Now, how does fasting help with a crossdressing addiction, or a struggle with sin of another kind like pornography? As you can read in my “About” pages, during certain periods of my life I have fasted extensively. At times, I’ve fasted for up to 3 days. It was tough. I did so as a way to show my repentance and to help myself truly repent (to truly turn from my sin), and to help myself remember not to fail again. So each time I failed in crossdressing or masturbation, I would go to God in prayer. I would repent, enjoy his forgiveness, read his Word, take joy in the promises of God’s Word about his forgiveness, and then commit to living for God again and resisting the sin of crossdressing. After that time of prayer I would begin a fast, usually a 1 day fast. And if I failed again in a recent time frame, I’d up the fast to 2 days, and so on. Those days were not fun! But they helped me a lot to take my sin more seriously. And they gave me tremendous incentive to not keep failing! Of course, this only works if you have true regret about what you did, true repentance, and enough self-control to force yourself to do the fasting as a punishment.

Rewards and punishments really work, at least for me. I have friends who have experienced great success with dieting and losing weight, also through a system of rewards and punishments. Obviously, in Christ we are under grace. God has taken away are punishment and we do not need to punish ourselves. But I think of it as a way of training my body in righteousness.

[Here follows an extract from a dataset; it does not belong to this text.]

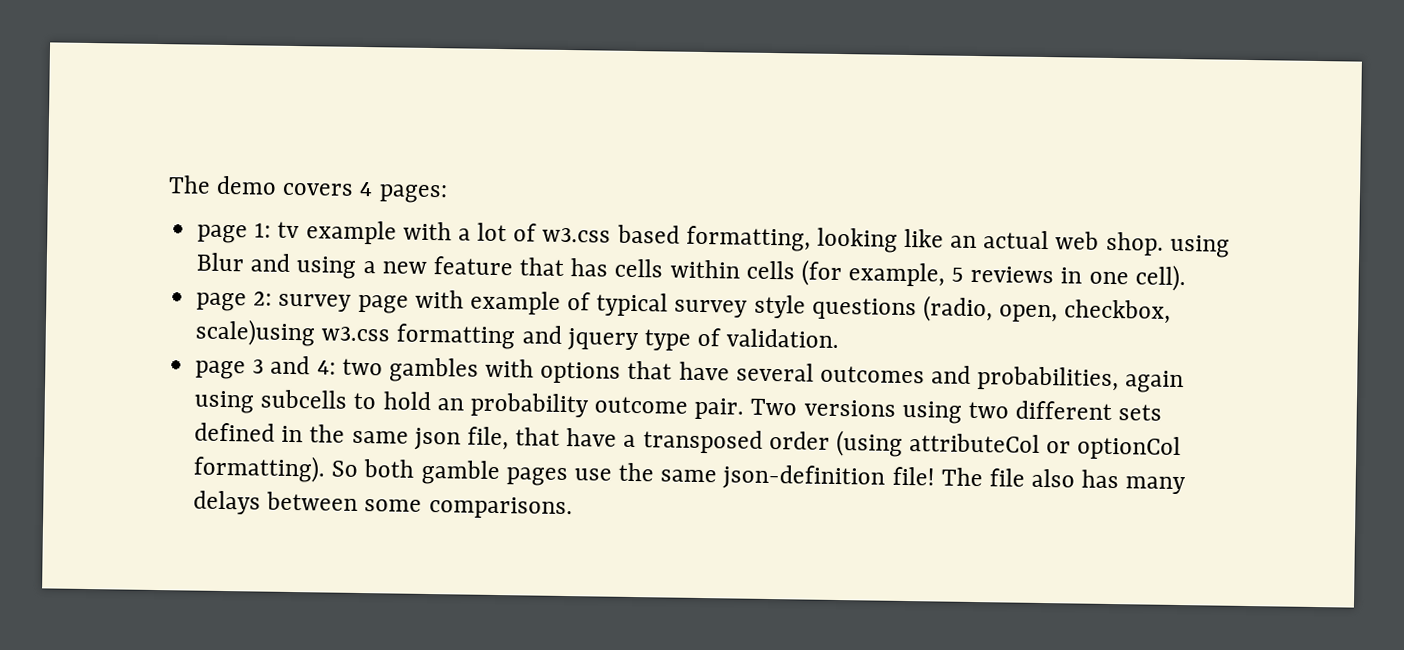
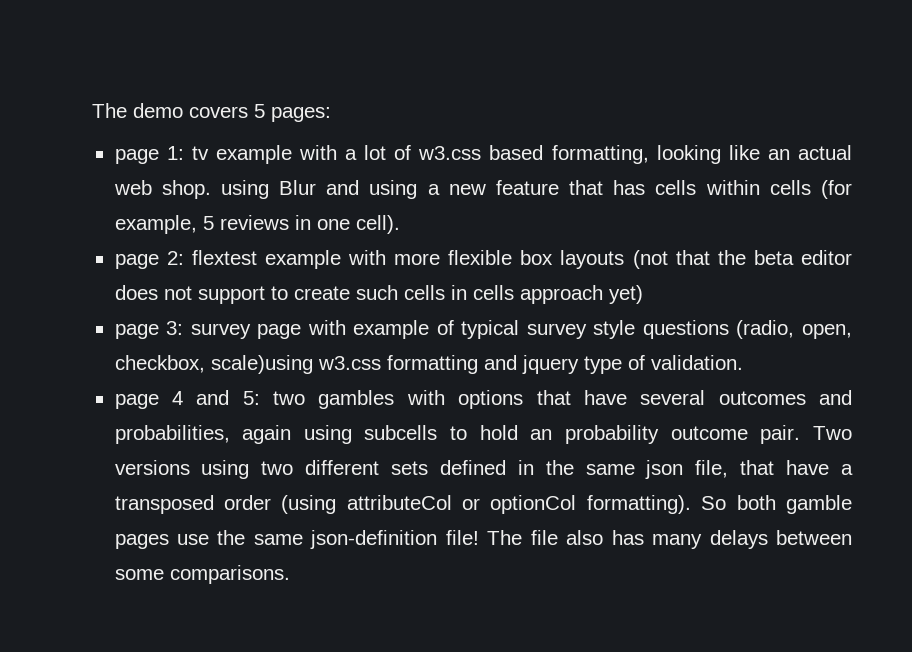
[359,181,374,197] 4 -> [254,104,265,118] 5
(273, 298) none -> [191,250,852,269] [114,285,643,304] [114,321,184,339] flextest example with more flexible box layouts (not that the beta editor does not support to create such cells in cells approach yet) // page 3:
[252,355,336,375] 3 and 4: -> [171,390,260,405] 4 and 5:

As Paul said in 1 Corinthians 9:

24 Do you not know that in a race all the runners run, but only one receives the prize? So run that you may obtain it. 25 Every athlete exercises self-control in all things. They do it to receive a perishable wreath, but we an imperishable. 26 So I do not run aimlessly; I do not box as one beating the air. 27 But I discipline my body and keep it under control, lest after preaching to others I myself should be disqualified.

But again, it’s not only about punishment. When I’ve fasted, every hunger pain was a reminder not only of my recent failure in sin, but a reminder that I am forgiven in Christ, so each hunger pain became a prompting to thanksgiving. In addition, every time I felt hungry for food, it was a reminder to be hungering even more strongly after righteousness.

Matthew 5:6

“Blessed are those who hunger and thirst for righteousness, for they shall be satisfied.

I’ve also done different kinds of technology fasts and I’ve found that those actually are more difficult for me than fasting from food, especially if you increase the number of days compared to fasting from food. I recommend giving some kind of fasting a try in connection to your struggle with crossdressing. Even if you do not use fasting as a consequence of sin, like I did, you could use it as a special time set aside in prayer on behalf of your struggle.

And for those of you who struggle with gender dysphoria, I would recommend fasting as a way to remind yourself that this body which is hungering is really you, not just a cage for a spirit. Your body is part of who you are, who God made you to be. Fasting can remind you of this, and remind you to pray for God’s help in your struggle. It can help you to focus more on God and the spiritual realm, more on the life to come, than the difficulties of this present life.